* [What the task requires]:
No line before the one containing "shipping: 29.95 -> 3.50" should appear; that line and all lines after it, through the end of the data, are to be set down exactly.

* [Records for the exercise]:

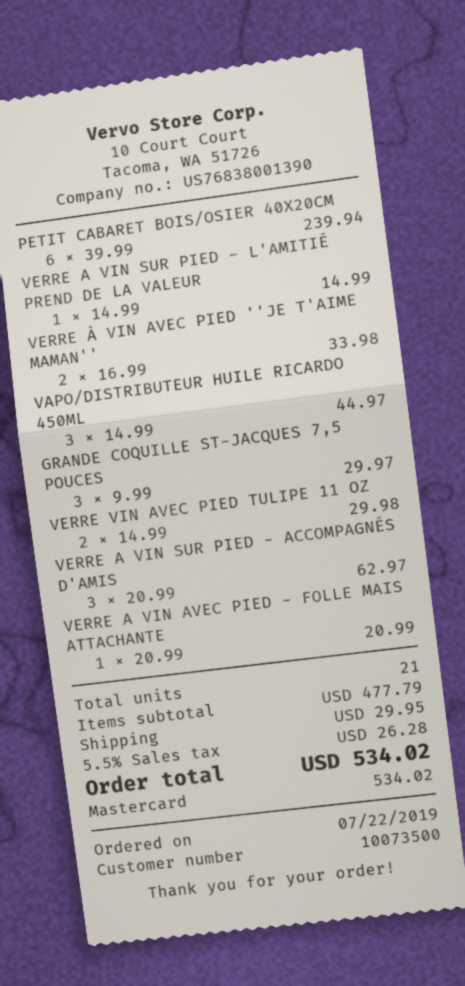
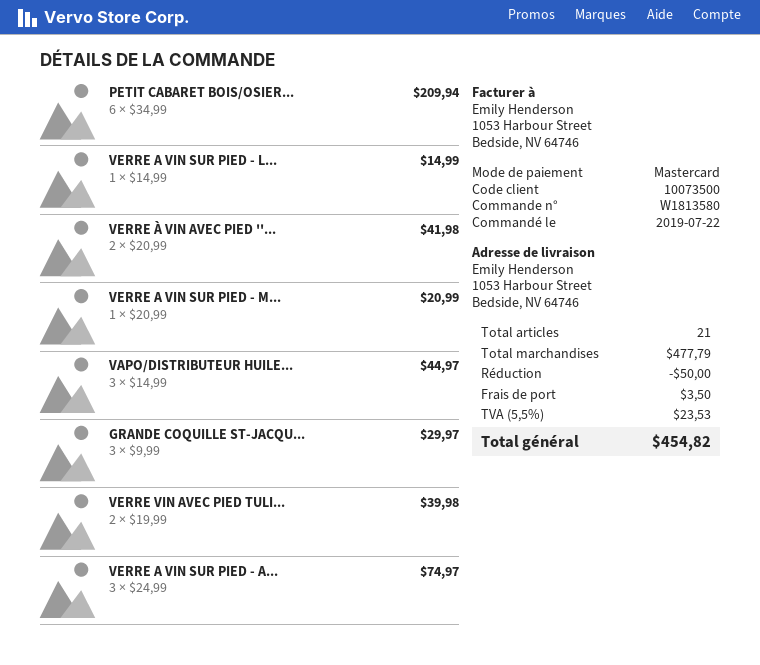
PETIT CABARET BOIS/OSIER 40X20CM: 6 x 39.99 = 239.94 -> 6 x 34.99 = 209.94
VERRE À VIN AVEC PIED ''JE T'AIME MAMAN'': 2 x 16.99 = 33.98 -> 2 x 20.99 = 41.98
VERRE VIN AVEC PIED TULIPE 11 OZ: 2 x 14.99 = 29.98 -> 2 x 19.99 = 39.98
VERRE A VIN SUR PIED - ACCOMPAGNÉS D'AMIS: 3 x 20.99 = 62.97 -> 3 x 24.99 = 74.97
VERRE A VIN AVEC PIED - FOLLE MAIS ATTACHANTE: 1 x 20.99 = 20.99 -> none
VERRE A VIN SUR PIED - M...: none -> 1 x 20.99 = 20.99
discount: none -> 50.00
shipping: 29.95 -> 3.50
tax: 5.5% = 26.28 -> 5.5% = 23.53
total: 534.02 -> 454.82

* [Written solution]:
shipping: 29.95 -> 3.50
tax: 5.5% = 26.28 -> 5.5% = 23.53
total: 534.02 -> 454.82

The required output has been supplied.